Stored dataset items
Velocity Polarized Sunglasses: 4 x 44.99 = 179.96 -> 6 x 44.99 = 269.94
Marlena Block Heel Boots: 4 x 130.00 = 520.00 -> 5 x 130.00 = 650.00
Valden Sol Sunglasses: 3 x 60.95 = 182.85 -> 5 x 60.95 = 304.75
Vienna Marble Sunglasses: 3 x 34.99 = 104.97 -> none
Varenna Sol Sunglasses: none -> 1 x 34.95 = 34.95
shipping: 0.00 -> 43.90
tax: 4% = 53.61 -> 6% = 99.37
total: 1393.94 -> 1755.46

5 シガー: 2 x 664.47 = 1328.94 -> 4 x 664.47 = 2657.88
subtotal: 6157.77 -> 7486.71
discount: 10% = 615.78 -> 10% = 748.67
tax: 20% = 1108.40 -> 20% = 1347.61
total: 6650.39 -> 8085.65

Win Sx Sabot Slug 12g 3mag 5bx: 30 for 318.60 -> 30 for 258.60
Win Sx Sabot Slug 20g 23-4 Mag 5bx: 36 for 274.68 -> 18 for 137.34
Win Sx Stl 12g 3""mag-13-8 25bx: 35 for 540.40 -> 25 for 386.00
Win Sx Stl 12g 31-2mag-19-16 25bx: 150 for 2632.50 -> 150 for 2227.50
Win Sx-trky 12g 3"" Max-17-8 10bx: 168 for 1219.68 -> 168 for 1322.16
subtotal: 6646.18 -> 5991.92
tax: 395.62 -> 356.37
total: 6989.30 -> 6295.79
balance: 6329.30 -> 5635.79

#### TASK PROMPT:
Beginning with the line that contains "total: 1393.94 -> 1755.46", each line of the records above through the last one must be printed word for word.

#### WRITTEN ANSWER:
total: 1393.94 -> 1755.46

5 シガー: 2 x 664.47 = 1328.94 -> 4 x 664.47 = 2657.88
subtotal: 6157.77 -> 7486.71
discount: 10% = 615.78 -> 10% = 748.67
tax: 20% = 1108.40 -> 20% = 1347.61
total: 6650.39 -> 8085.65

Win Sx Sabot Slug 12g 3mag 5bx: 30 for 318.60 -> 30 for 258.60
Win Sx Sabot Slug 20g 23-4 Mag 5bx: 36 for 274.68 -> 18 for 137.34
Win Sx Stl 12g 3""mag-13-8 25bx: 35 for 540.40 -> 25 for 386.00
Win Sx Stl 12g 31-2mag-19-16 25bx: 150 for 2632.50 -> 150 for 2227.50
Win Sx-trky 12g 3"" Max-17-8 10bx: 168 for 1219.68 -> 168 for 1322.16
subtotal: 6646.18 -> 5991.92
tax: 395.62 -> 356.37
total: 6989.30 -> 6295.79
balance: 6329.30 -> 5635.79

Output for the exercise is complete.